:: EXTRACTED DATA ::
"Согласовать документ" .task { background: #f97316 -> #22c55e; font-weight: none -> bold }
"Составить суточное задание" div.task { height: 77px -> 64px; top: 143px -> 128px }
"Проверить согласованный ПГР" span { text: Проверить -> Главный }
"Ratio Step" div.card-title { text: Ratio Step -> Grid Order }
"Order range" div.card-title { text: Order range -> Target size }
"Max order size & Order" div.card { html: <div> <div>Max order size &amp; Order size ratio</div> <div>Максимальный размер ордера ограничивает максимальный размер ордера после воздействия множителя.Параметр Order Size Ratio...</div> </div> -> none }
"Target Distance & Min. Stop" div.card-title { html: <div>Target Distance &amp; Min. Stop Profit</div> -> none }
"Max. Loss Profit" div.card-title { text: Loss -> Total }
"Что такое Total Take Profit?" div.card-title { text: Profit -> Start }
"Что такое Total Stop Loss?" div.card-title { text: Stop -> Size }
--
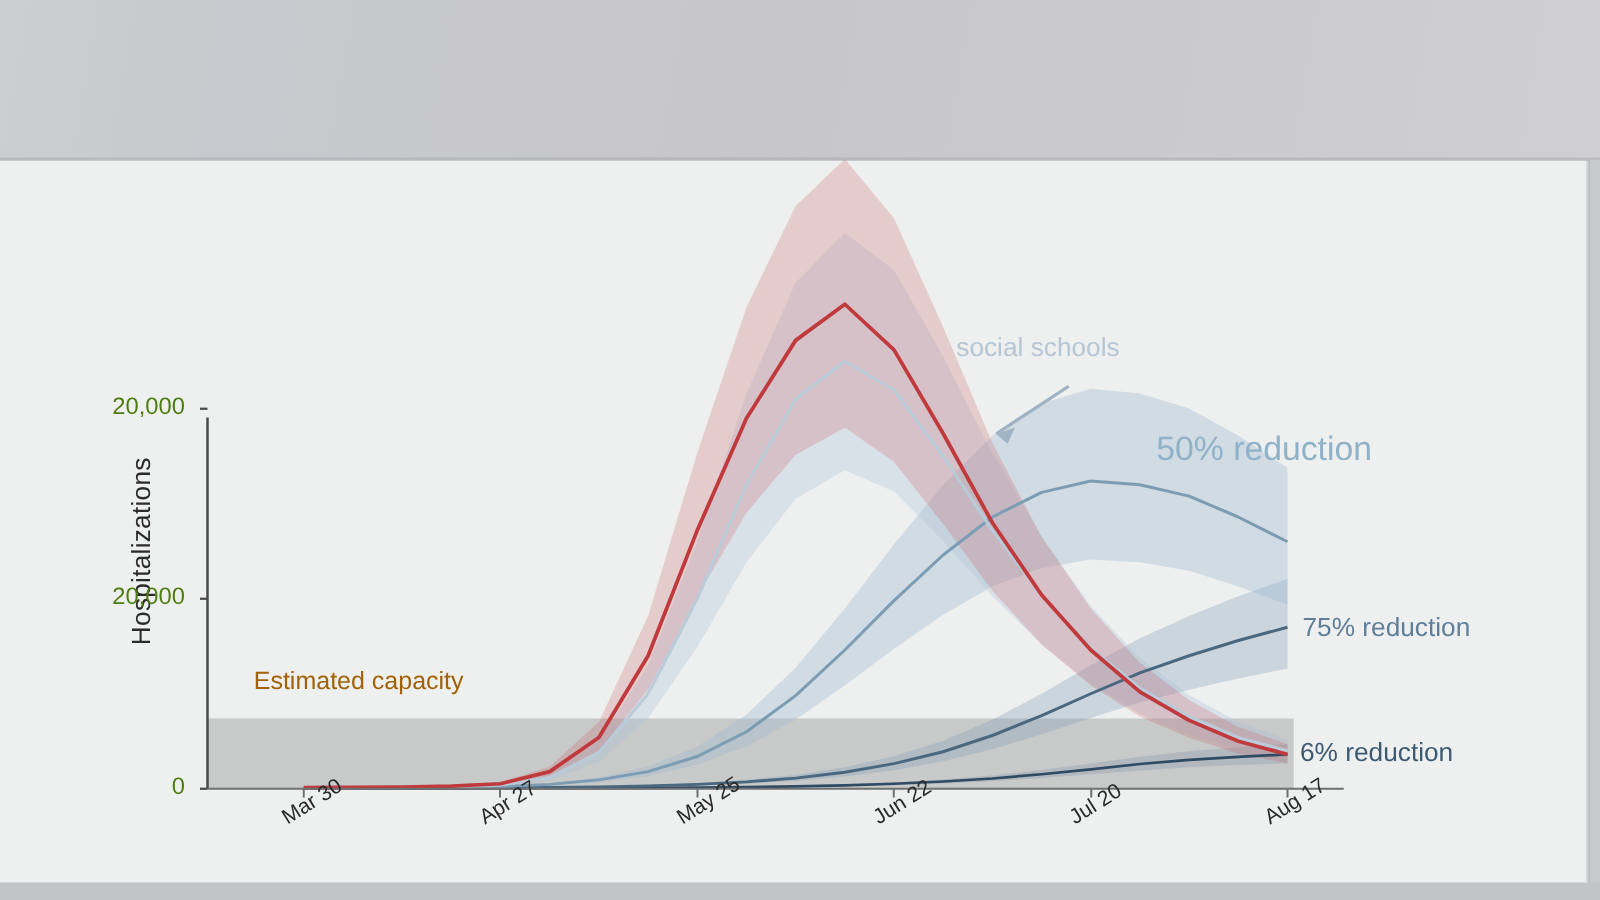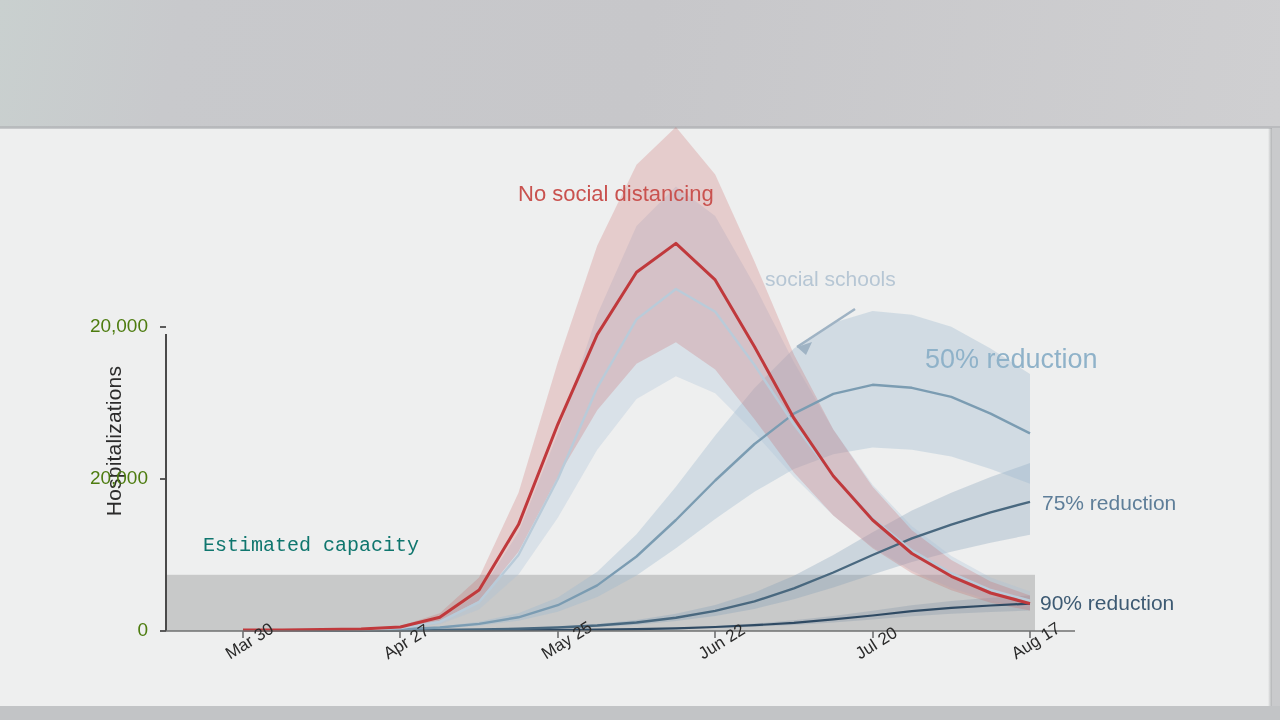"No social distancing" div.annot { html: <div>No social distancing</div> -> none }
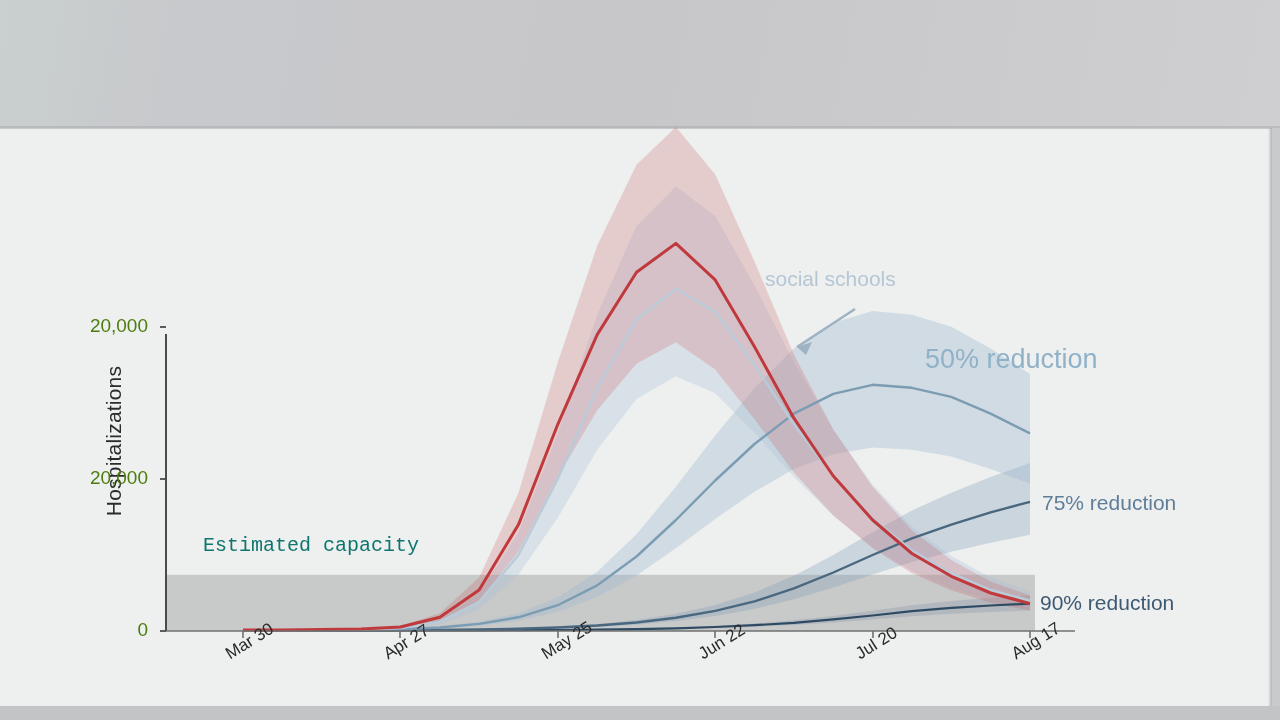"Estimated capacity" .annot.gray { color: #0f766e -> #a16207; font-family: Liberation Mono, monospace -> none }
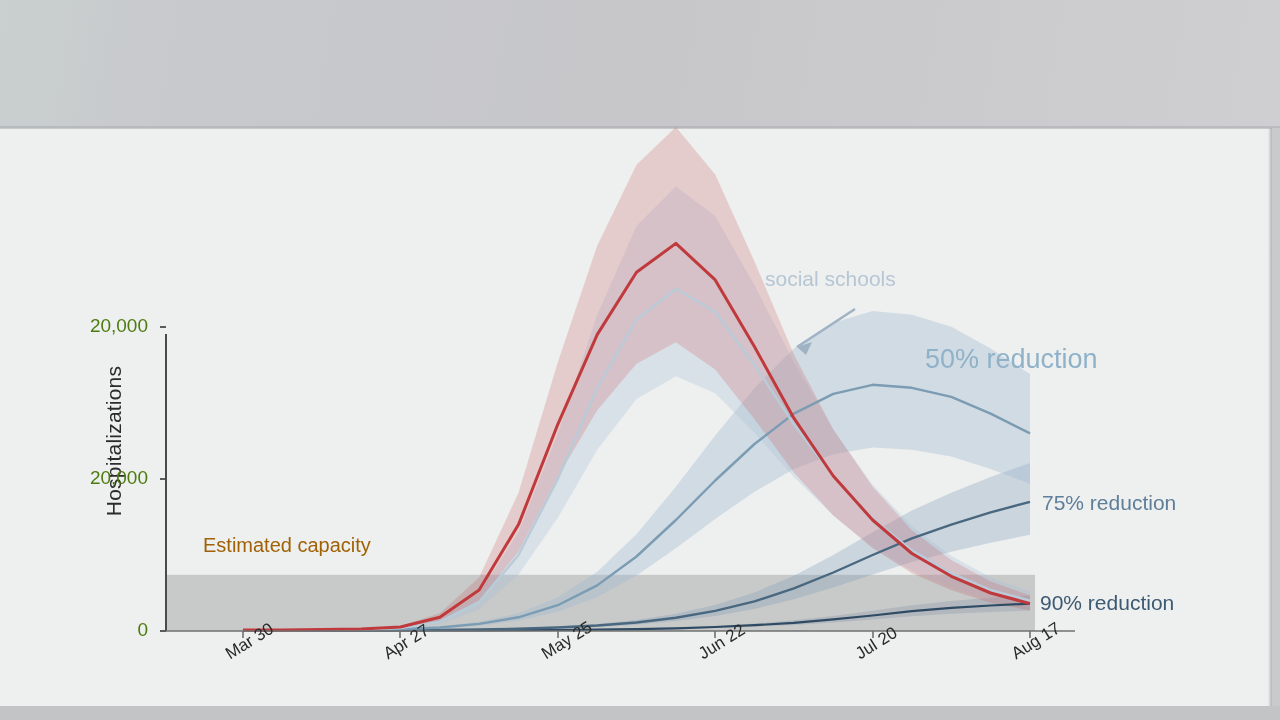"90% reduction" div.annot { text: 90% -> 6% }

:: WORK ORDER ::
The expected answer is an exact copy of the lines above, beginning at the line with "такое Total Take" and ending at the line with "такое Total Stop", with both ends in.

:: ANSWER TO THIS EXERCISE ::
"Что такое Total Take Profit?" div.card-title { text: Profit -> Start }
"Что такое Total Stop Loss?" div.card-title { text: Stop -> Size }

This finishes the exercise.